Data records
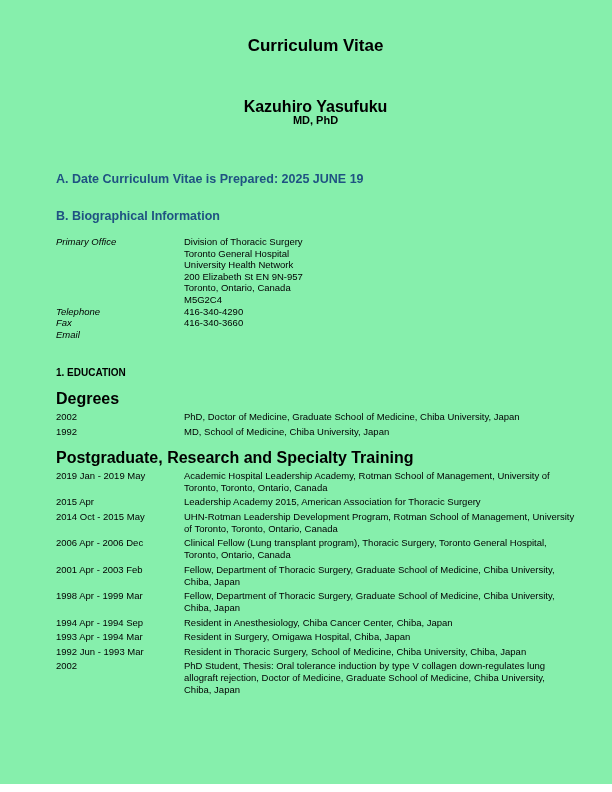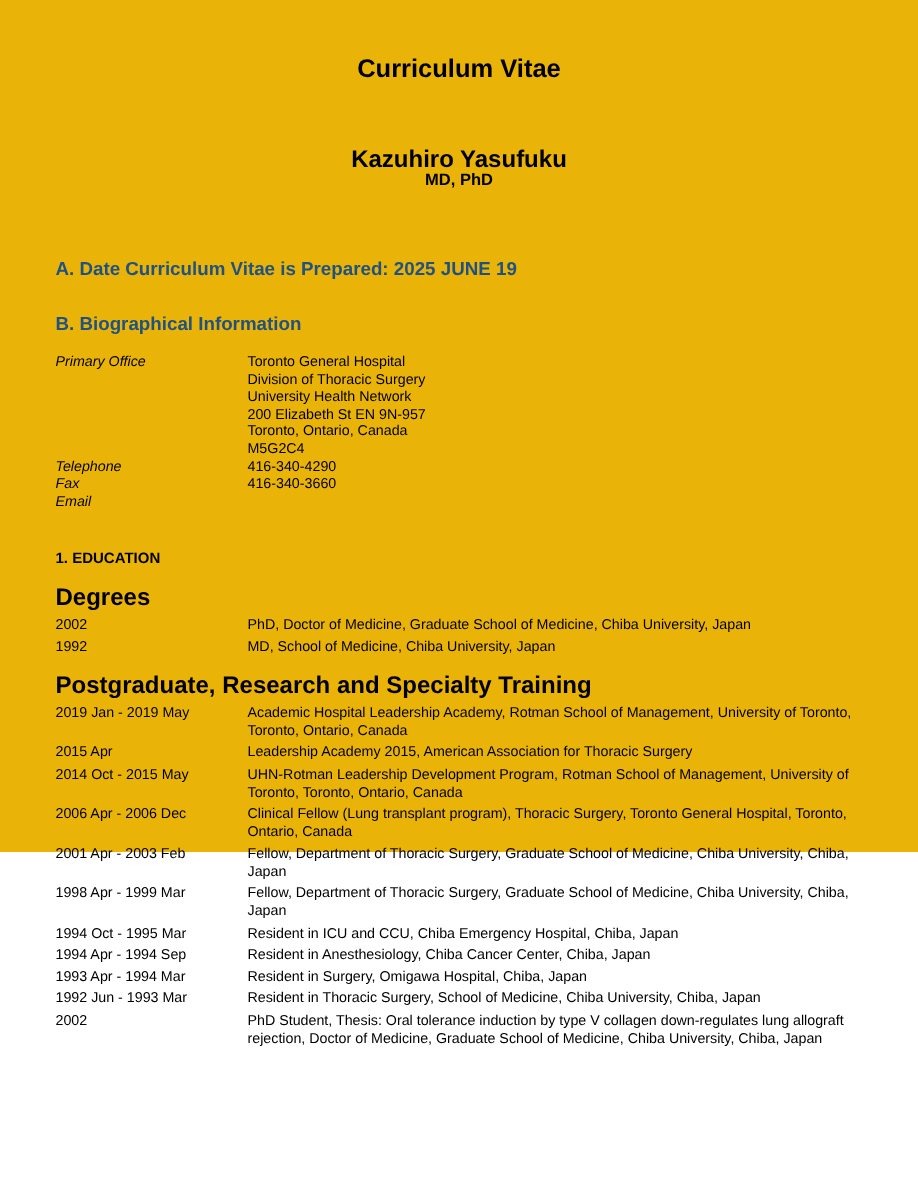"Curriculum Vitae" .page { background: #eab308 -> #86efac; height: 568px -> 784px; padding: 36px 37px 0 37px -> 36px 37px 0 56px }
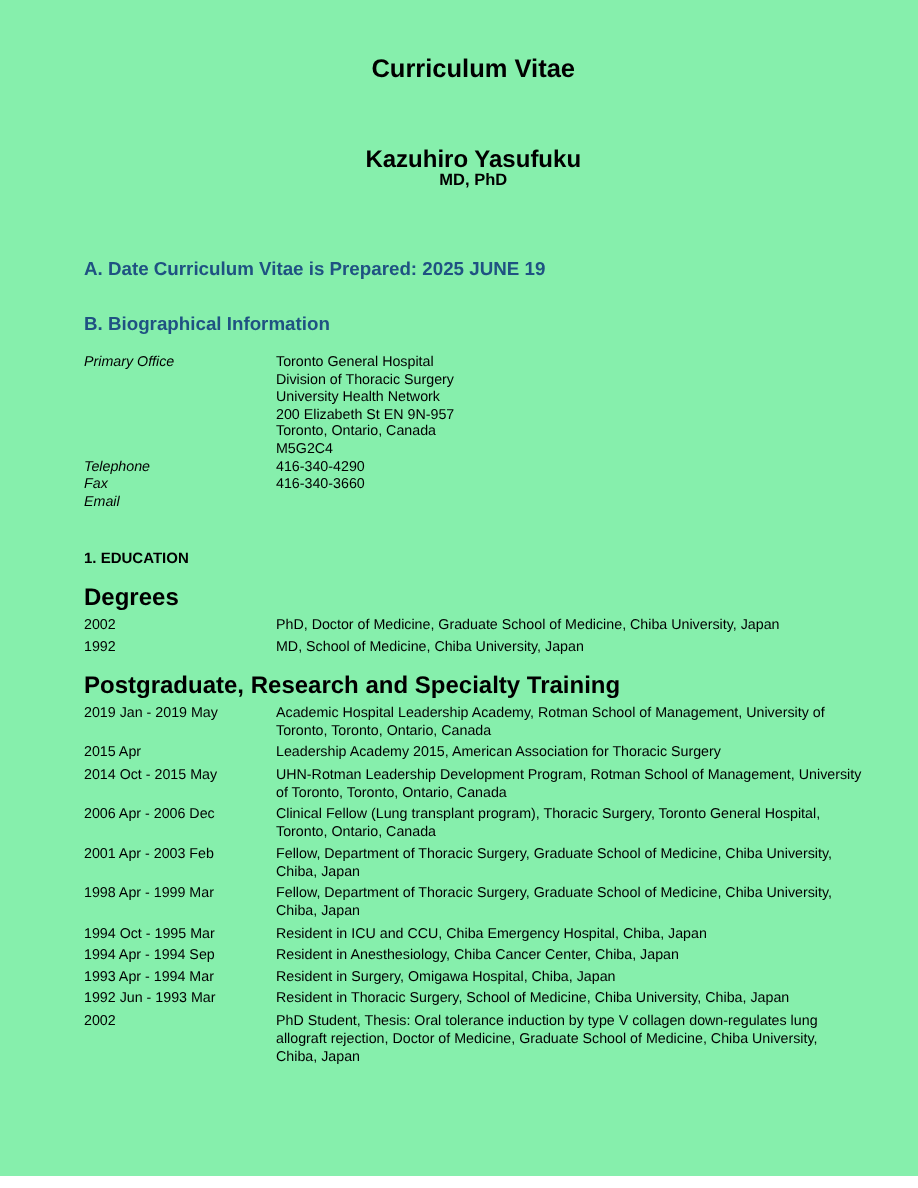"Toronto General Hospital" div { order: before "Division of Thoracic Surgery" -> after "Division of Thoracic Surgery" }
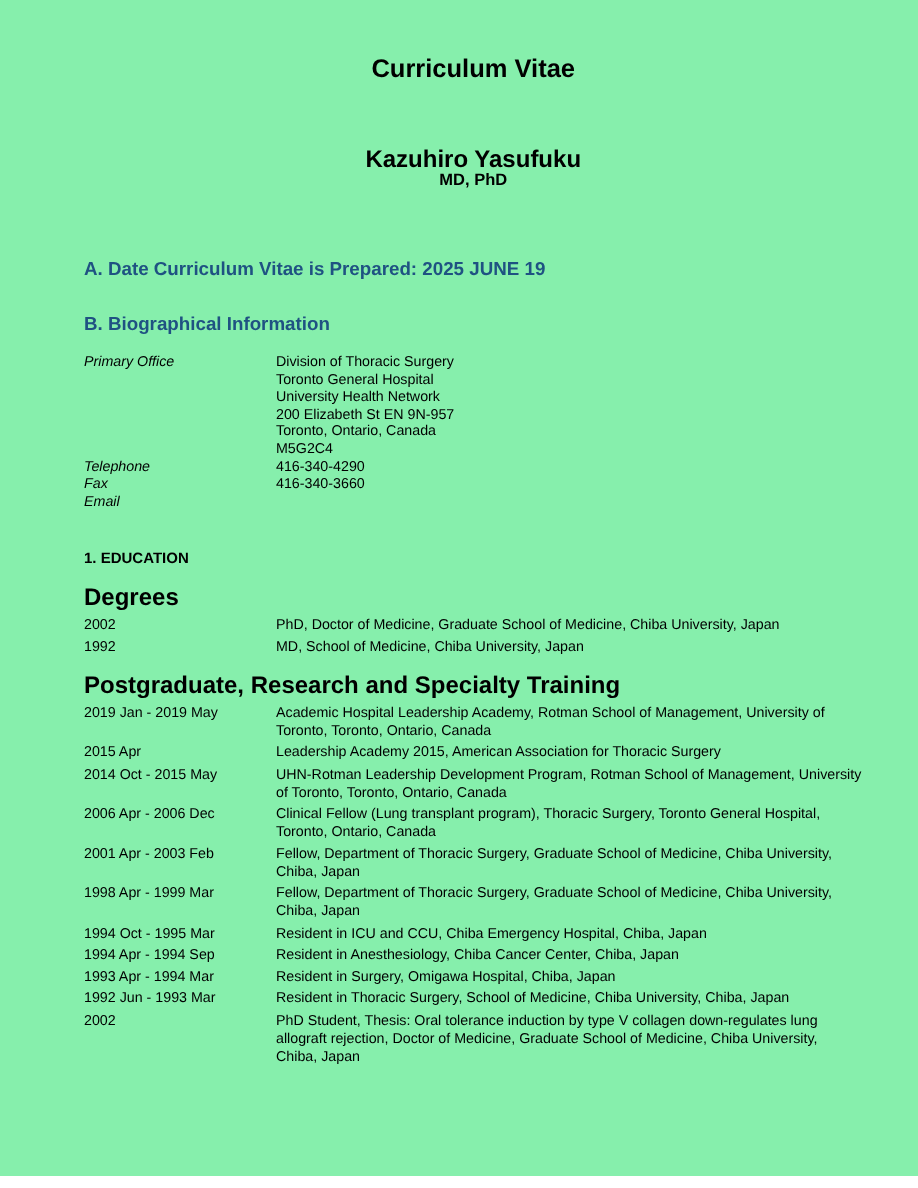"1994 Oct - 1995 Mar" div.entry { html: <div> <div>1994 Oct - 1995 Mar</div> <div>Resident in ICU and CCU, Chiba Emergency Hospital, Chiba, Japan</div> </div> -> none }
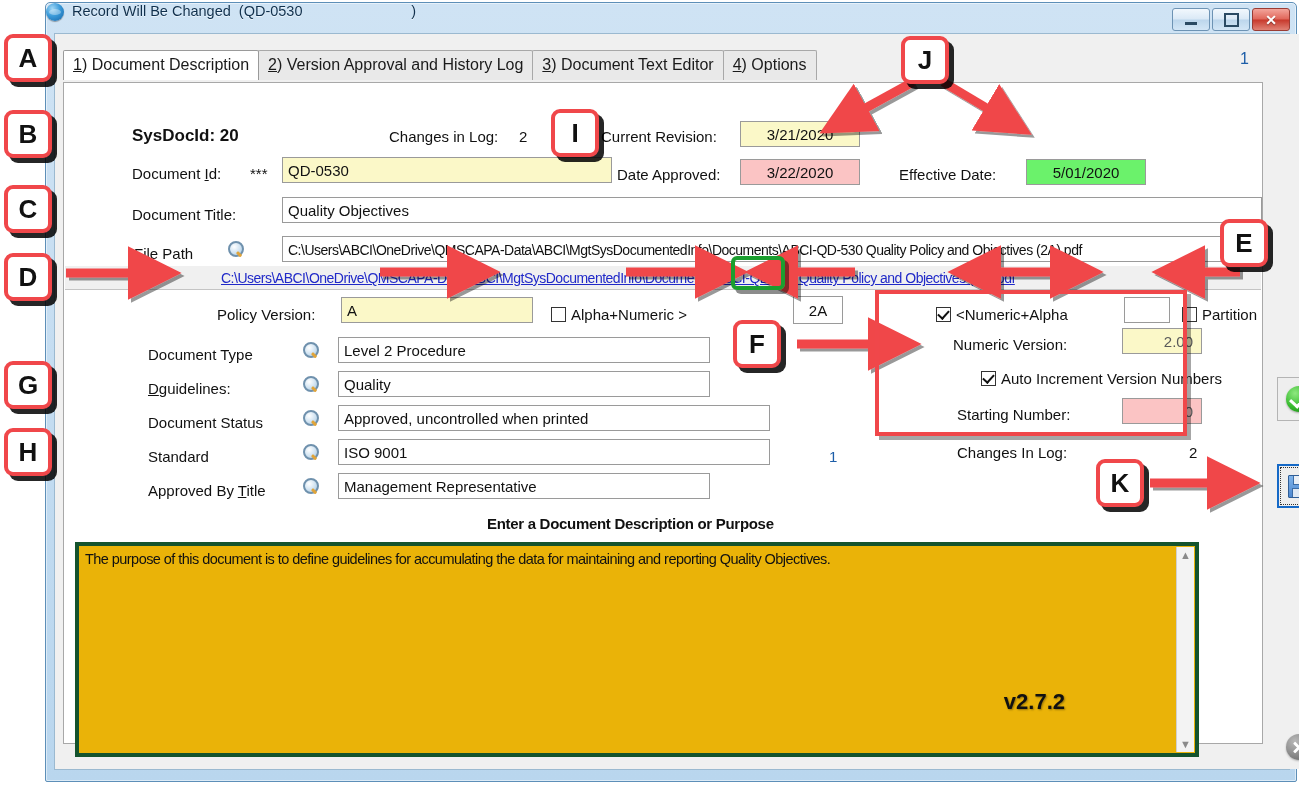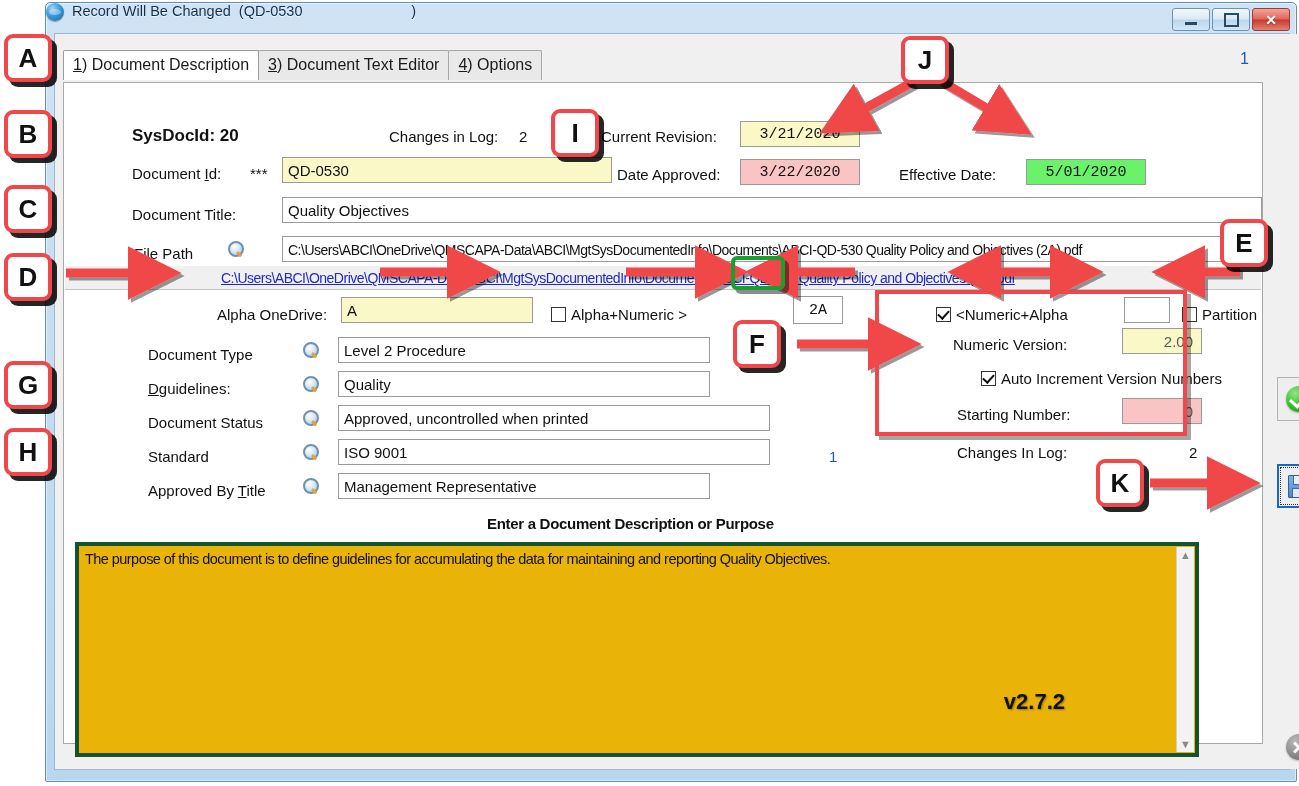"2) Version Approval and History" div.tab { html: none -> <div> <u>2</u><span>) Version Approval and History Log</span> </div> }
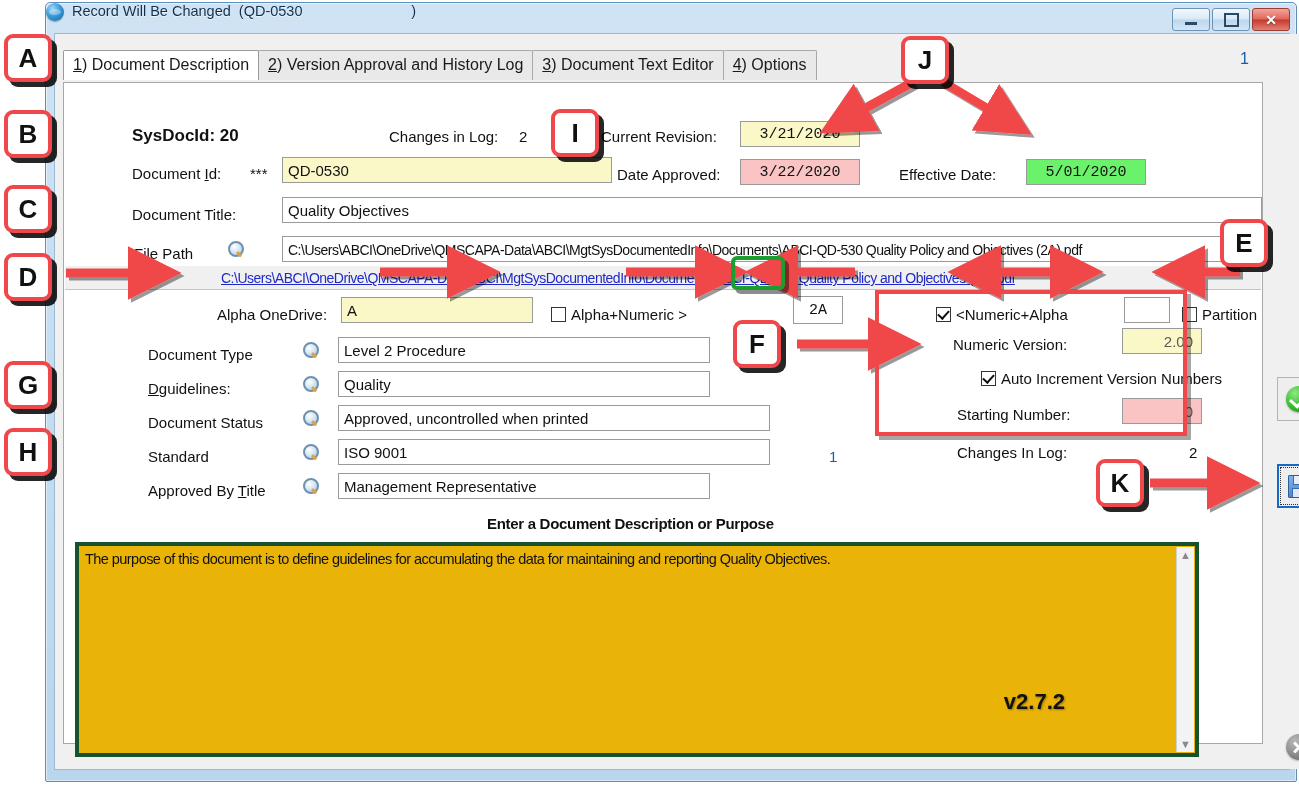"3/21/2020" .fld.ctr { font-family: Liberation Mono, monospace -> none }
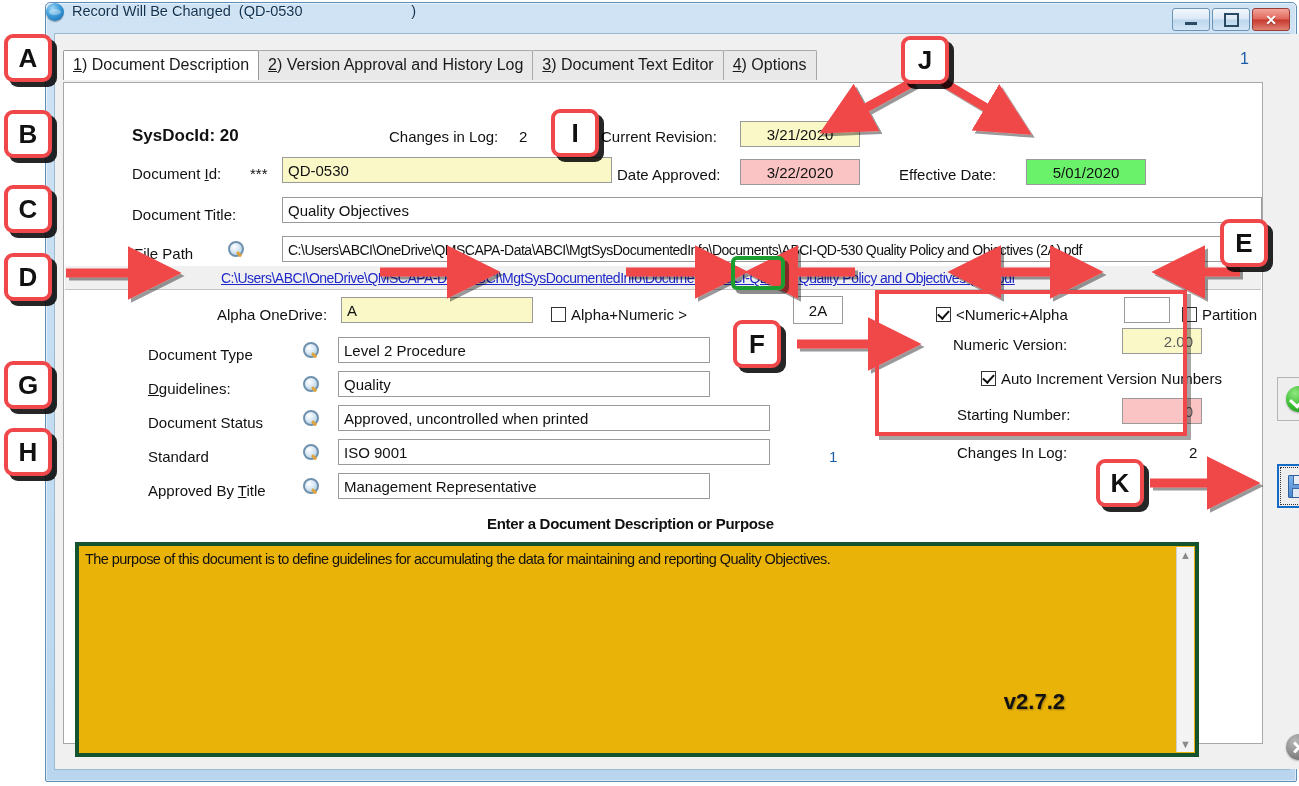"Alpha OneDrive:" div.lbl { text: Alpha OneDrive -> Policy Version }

#### AIM OF THE TASK:
All the records need to be retyped word for word, except for the pictures.

#### ANSWER AREA:
"Curriculum Vitae" .page { background: #eab308 -> #86efac; height: 568px -> 784px; padding: 36px 37px 0 37px -> 36px 37px 0 56px }
"Toronto General Hospital" div { order: before "Division of Thoracic Surgery" -> after "Division of Thoracic Surgery" }
"1994 Oct - 1995 Mar" div.entry { html: <div> <div>1994 Oct - 1995 Mar</div> <div>Resident in ICU and CCU, Chiba Emergency Hospital, Chiba, Japan</div> </div> -> none }
"2) Version Approval and History" div.tab { html: none -> <div> <u>2</u><span>) Version Approval and History Log</span> </div> }
"3/21/2020" .fld.ctr { font-family: Liberation Mono, monospace -> none }
"Alpha OneDrive:" div.lbl { text: Alpha OneDrive -> Policy Version }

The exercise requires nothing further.